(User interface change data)
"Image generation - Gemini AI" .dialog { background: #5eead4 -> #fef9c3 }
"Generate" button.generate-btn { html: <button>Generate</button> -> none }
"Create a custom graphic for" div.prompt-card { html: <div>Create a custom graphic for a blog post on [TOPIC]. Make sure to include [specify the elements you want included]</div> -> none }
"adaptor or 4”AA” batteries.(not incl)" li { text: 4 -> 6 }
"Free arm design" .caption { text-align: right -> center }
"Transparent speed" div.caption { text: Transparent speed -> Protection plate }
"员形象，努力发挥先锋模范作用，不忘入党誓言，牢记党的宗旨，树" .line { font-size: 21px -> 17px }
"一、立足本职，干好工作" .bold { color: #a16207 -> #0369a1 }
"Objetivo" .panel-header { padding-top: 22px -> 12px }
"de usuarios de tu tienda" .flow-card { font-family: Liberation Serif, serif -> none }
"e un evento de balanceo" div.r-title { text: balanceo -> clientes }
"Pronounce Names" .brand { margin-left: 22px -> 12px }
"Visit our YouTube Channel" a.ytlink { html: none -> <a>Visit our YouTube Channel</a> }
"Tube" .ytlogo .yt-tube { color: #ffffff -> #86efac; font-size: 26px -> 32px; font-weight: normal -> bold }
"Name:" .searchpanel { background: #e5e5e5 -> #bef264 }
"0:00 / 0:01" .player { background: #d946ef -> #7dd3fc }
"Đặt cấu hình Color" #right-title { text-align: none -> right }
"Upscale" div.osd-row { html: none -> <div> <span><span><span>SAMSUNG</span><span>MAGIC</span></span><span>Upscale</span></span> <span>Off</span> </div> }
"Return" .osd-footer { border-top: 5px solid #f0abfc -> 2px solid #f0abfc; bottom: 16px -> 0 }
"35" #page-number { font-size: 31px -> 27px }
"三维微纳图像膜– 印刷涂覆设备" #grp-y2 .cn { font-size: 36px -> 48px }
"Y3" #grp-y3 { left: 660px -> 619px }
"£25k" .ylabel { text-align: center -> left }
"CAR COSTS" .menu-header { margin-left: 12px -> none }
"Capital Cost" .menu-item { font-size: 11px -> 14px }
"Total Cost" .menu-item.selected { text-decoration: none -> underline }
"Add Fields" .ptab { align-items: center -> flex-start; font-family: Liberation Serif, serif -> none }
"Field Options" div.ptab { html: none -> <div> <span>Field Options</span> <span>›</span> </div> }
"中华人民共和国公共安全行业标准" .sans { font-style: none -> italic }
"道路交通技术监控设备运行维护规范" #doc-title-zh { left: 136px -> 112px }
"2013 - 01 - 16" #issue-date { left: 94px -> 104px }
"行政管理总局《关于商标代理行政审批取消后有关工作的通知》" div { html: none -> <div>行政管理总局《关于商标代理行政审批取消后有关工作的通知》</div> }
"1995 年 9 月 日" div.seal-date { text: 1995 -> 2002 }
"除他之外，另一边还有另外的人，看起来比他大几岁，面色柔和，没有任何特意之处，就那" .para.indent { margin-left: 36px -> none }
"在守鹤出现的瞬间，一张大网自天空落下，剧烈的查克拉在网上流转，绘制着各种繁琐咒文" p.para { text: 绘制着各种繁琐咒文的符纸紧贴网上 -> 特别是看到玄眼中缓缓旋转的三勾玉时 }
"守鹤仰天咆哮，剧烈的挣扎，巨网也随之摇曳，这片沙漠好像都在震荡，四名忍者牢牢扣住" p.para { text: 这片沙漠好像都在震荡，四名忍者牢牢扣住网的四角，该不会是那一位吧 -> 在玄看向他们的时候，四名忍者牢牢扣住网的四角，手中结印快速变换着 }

→ **The problem**: Taking the entries above, print exactly the lines starting at the line with "none -> <a>Visit" and ending at the line with "text-decoration: none ->", both included.

→ **Task result**:
"Visit our YouTube Channel" a.ytlink { html: none -> <a>Visit our YouTube Channel</a> }
"Tube" .ytlogo .yt-tube { color: #ffffff -> #86efac; font-size: 26px -> 32px; font-weight: normal -> bold }
"Name:" .searchpanel { background: #e5e5e5 -> #bef264 }
"0:00 / 0:01" .player { background: #d946ef -> #7dd3fc }
"Đặt cấu hình Color" #right-title { text-align: none -> right }
"Upscale" div.osd-row { html: none -> <div> <span><span><span>SAMSUNG</span><span>MAGIC</span></span><span>Upscale</span></span> <span>Off</span> </div> }
"Return" .osd-footer { border-top: 5px solid #f0abfc -> 2px solid #f0abfc; bottom: 16px -> 0 }
"35" #page-number { font-size: 31px -> 27px }
"三维微纳图像膜– 印刷涂覆设备" #grp-y2 .cn { font-size: 36px -> 48px }
"Y3" #grp-y3 { left: 660px -> 619px }
"£25k" .ylabel { text-align: center -> left }
"CAR COSTS" .menu-header { margin-left: 12px -> none }
"Capital Cost" .menu-item { font-size: 11px -> 14px }
"Total Cost" .menu-item.selected { text-decoration: none -> underline }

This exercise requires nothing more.